An analysis of the vulnerabilities of the coastal areas to natural hazards should effectively integrate the processes of planning, land-use ordinances, and zoning in Puerto Rico. These processes, in turn, should generate guidelines, codes, and clear standards that translate into designs that integrate the means for protection or advisable adaptations to prevent the loss of life and property as a result of coastal hazards. This analysis should include, among other things, the vulnerability to an increase in sea levels associated with global warming and climate change; and increases in levels of flooding, erosion, saltwater intrusion into aquifers, and effects on wetlands, estuaries and marine systems.
Use of the coastal zone becomes a risk factor
Forty percent of the urban land in Puerto Rico is found in the coastal municipalities, and 67% of the population lives in coastal areas. The demand for housing in coastal areas between 2000 and 2005 increased 25% over the number of site plans filed with the Planning Board in 1991-2000, which was double the number filed in 1981-1990.
Economic activity in Puerto Rico depends to a great degree on the business and service infrastructure located in the coastal zone, which includes a large majority of the port infrastructure and the power-generating plants on the island.

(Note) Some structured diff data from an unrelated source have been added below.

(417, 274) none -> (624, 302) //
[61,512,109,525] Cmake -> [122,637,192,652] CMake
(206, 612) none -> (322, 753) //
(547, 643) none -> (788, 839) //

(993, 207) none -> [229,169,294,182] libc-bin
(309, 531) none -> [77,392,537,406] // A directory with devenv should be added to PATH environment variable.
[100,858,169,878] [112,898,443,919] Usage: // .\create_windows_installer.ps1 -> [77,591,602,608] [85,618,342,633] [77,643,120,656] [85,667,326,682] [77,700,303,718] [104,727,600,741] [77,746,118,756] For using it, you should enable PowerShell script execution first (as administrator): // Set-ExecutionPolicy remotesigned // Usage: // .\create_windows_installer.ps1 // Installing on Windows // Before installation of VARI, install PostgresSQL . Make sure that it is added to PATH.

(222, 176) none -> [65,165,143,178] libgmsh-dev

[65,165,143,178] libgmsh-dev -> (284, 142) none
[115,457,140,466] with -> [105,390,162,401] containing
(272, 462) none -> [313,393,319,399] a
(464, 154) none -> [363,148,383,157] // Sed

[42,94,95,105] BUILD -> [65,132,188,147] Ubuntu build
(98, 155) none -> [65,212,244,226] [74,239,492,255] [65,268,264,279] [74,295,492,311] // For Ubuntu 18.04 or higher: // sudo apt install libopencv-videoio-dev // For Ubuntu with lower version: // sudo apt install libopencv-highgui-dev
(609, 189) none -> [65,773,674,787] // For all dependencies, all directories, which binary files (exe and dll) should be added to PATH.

The coastal area includes the principal international airport of Puerto Rico, seven regional airports and eight maritime ports, including the port of San Juan Bay and the port of Ponce, both of which are being expanded. In terms of service infrastructure, five electric power plants, 31 transmission towers, 178 kilometers of major highways, and the water treatment plants of the island are located in the coastal region.
One of the sectors most dependent on the coast and its natural resources is the tourism sector. Statistics from 2004 reflect a total of 4.7 million visitors and the spending associated with tourism surpasses $3 billion. Puerto Rico has a total of 12,864 hotel rooms. A total of 1,788,000 tourists registered in tourism installations in 2004. Of those, 1,371,600 were not residents and 638,200 were residents of Puerto Rico. Some 10,292,300 passengers passed through the Luis Muñoz MarínInternational Airport while 1,348,200 tourists arrived by cruise ships. The entire infrastructure for transportation to the island and a large part of the commercial and support infrastructure for tourism is found in the coastal zone.
Historically, habitation of the coast in Puerto Rico was the result of the natural opportunities it offered. There were protected bays and deep water that allowed for the development of ports, and on the land there were flat areas that permitted the development of population centers, agricultural activities, highways, airports; and support infrastructure for society’s productive industry.
The infrastructure near the ocean and some tropical ecosystems is exposed to various levels of natural hazards. The levels of exposure and vulnerability vary as a function of two joint, principal factors: physical-ecological and socio-economic.
Among the physical factors are geographic location, geology, and topographical characteristics. Vulnerability should also be analyzed as a function of the surface area, the topographical relief, and the altitude above sea level; as well as the distance from continental land masses, the width of the plain, the presence of coastal formations and barriers such as coral reefs, lagoons, other coastal wetlands, mangrove swamps and littoral dunes.
Socio-economic factors that may increase the vulnerability to hazards include: the historical evolution of the cities, towns, and communities: as well as the traditional uses, activities and practices of these communities. Analysis of the social and political organization of a country and the level of information and awareness about natural and socio-economic systems are fundamental elements in determining a coastal community’s vulnerability to hazards. The level of vulnerability is dependent on the technological and economic resources available for facing natural hazards. Finally, the level of autonomy or dependence on other jurisdictions for preparation and response to potentially catastrophic events should be examined.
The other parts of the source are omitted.